**Work item:**
Repeat the stretch of entries below from the line with "- The following" through the line with "gcloud, the application fails to establish SSH forwarding.". Include both ends and add nothing.

[Edit difference data]
□ □ □
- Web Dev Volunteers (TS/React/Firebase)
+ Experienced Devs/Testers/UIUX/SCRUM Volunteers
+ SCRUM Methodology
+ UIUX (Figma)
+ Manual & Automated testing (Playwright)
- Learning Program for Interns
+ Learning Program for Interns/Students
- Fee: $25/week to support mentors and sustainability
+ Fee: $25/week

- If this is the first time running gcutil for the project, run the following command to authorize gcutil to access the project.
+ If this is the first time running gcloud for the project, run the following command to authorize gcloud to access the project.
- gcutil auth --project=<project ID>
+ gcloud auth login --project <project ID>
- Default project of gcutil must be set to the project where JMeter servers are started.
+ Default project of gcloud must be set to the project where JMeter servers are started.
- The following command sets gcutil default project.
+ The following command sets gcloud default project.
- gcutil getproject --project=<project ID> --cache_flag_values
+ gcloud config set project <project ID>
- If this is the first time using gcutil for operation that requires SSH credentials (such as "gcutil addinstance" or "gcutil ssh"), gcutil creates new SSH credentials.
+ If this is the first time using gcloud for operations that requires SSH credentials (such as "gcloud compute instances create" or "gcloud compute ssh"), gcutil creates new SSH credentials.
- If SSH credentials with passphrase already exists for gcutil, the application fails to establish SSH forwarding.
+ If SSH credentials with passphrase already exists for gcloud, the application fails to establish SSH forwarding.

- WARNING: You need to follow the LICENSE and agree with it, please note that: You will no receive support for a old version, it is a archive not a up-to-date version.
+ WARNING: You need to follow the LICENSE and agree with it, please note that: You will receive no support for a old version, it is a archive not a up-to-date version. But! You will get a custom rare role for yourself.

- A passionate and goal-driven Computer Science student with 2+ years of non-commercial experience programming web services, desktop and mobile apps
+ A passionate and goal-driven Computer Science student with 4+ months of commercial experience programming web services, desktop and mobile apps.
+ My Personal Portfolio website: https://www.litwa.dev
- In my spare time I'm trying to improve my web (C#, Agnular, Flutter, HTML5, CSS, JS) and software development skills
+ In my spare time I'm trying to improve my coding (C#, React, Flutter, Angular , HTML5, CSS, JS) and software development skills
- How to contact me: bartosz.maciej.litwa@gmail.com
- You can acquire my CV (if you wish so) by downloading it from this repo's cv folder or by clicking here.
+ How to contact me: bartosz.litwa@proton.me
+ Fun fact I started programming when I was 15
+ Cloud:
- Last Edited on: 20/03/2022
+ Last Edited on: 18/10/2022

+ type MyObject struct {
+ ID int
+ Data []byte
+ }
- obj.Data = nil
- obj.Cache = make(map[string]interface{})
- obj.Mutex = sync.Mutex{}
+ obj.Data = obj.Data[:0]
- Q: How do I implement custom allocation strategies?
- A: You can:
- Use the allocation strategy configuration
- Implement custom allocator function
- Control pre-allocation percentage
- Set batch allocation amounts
□ □ □
**Reply to the task:**
- The following command sets gcutil default project.
+ The following command sets gcloud default project.
- gcutil getproject --project=<project ID> --cache_flag_values
+ gcloud config set project <project ID>
- If this is the first time using gcutil for operation that requires SSH credentials (such as "gcutil addinstance" or "gcutil ssh"), gcutil creates new SSH credentials.
+ If this is the first time using gcloud for operations that requires SSH credentials (such as "gcloud compute instances create" or "gcloud compute ssh"), gcutil creates new SSH credentials.
- If SSH credentials with passphrase already exists for gcutil, the application fails to establish SSH forwarding.
+ If SSH credentials with passphrase already exists for gcloud, the application fails to establish SSH forwarding.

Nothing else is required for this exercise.